Глубоко вздохнув, точно не зная, храбрец он или безумец, старик поднял дрожащую руку, как бы говоря кому-то «привет», протянул ее вперед, и… ощутил место перехода между этим миром и тем… что бы там ни находилось за дверью! В ладони начало покалывать, а пальцы стали словно ватные. Холод. Ощущение было такое, будто ладонь касается поверхности лужи, — легко не преодолевая поверхностное натяжение.
Он колебался.
— Тебе семьдесят лет, — проворчал он. — Что тебе терять?

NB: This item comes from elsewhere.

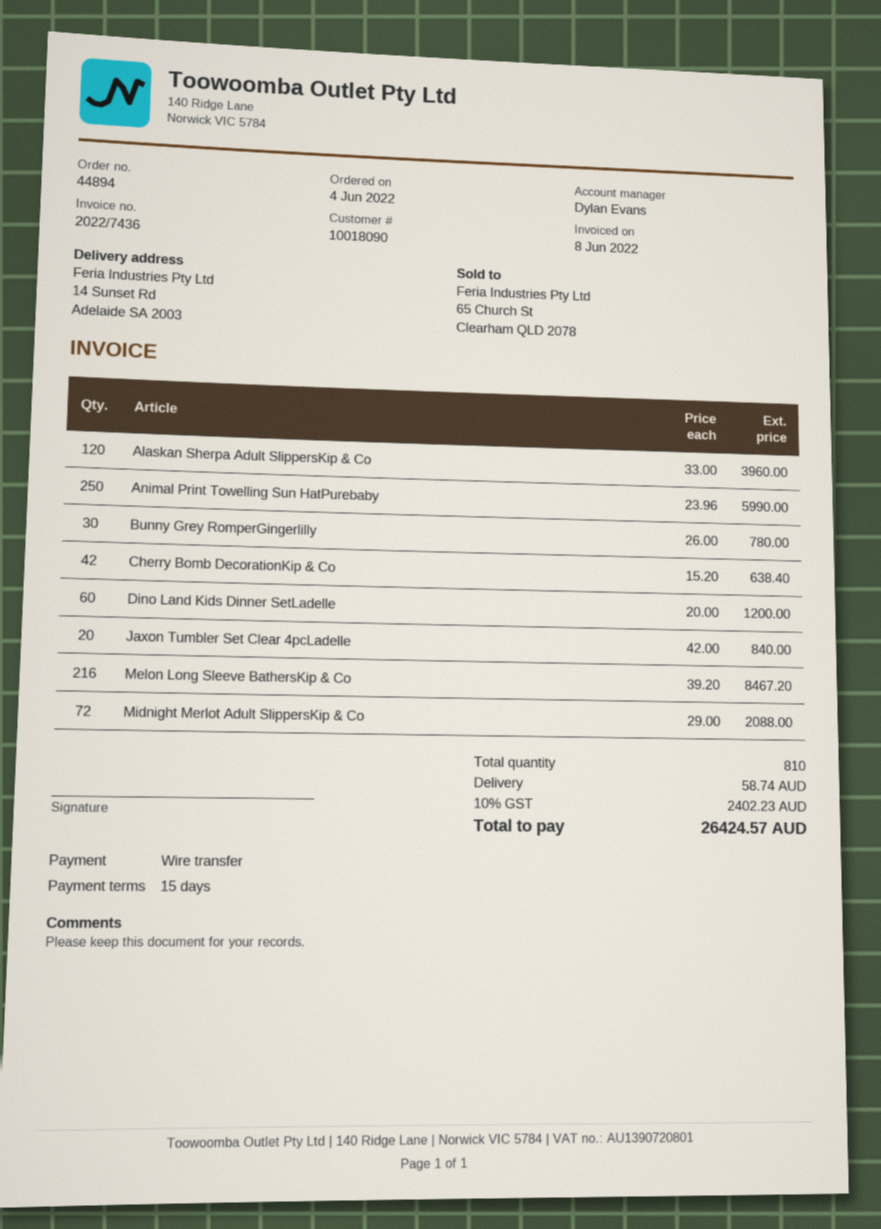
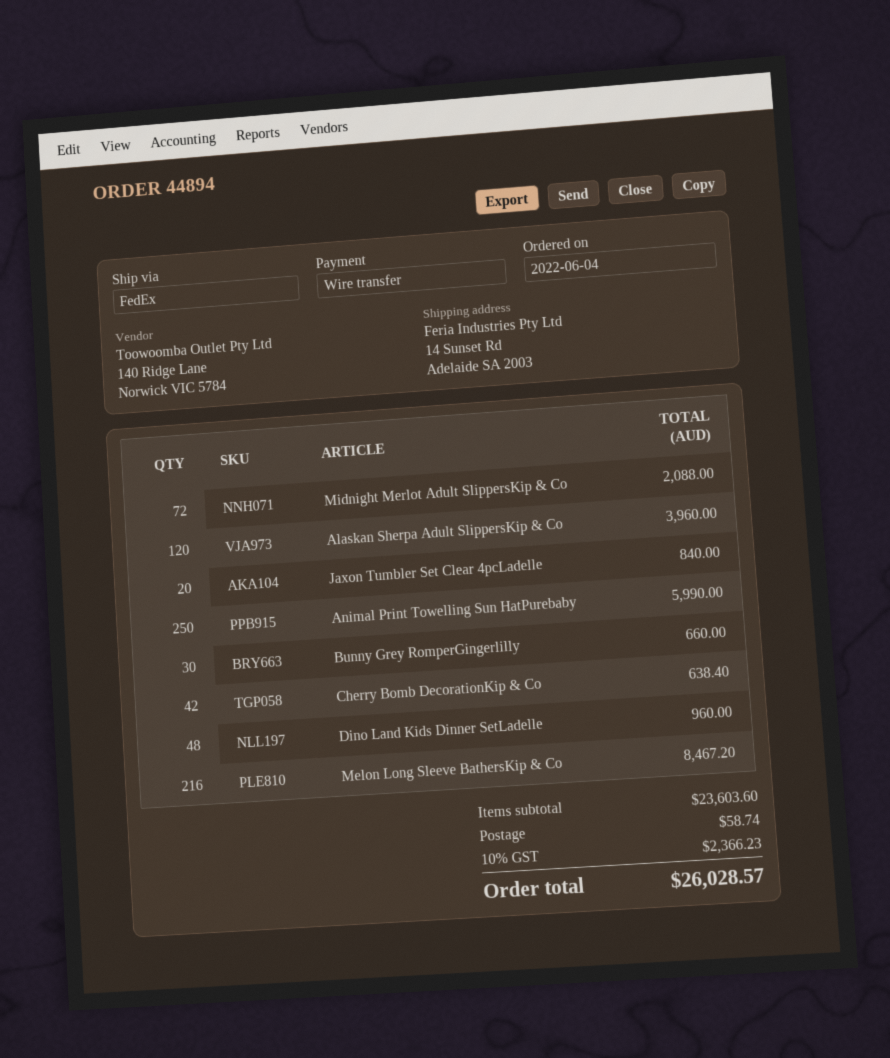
Bunny Grey RomperGingerlilly: 30 for 780.00 -> 30 for 660.00
Dino Land Kids Dinner SetLadelle: 60 for 1200.00 -> 48 for 960.00
tax: 10% = 2402.23 -> 10% = 2366.23
total: 26424.57 -> 26028.57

С трудом сглотнув, он просунул руку в портал, и она исчезла точно так же, как и дробовик. Ей не встретилось никакого сопротивления, и его запястье теперь кончалось аккуратным обрубком.
— Боже, — сказал он тихо.
Сжал кулак, разжал и снова сжал, но так и не смог определить, повинуется ли ему рука с той стороны барьера. Все чувства заканчивались в том месте, где эта адская чернота пересекала его запястье.
Вытащил руку. — Все мышцы действуют как и прежде, с рукой все в порядке.
Эдуардо поглядел вокруг — глубокая и мирная майская ночь. Лес вставал по бокам этого невозможного круга тьмы. Луг бледно-матовый в сиянии луны. Дом в конце луга. Некоторые окна темны, другие заполнены светом. Пики гор на западе, шапки снега сверкают в послеполуночном небе.
Сцена слишком полна деталями, чтобы снится или быть частью галлюцинации слабоумного старика. В конце концов, он не сумасшедший старый дурак. Старый, да. Дурак, наверное. Но не маразматик.
Он снова обратил свое внимание на дверь и внезапно задумался, что же она может из себя представлять? Он представил себе длинную трубу из эбонита, совсем не отражающего свет, похожую на нефтепровод, который тянется отсюда по прямой, вися в воздухе, не повторяя изгиба земной поверхности, через горы, над тундрой Аляски и уходит в космос: туннель к звездам.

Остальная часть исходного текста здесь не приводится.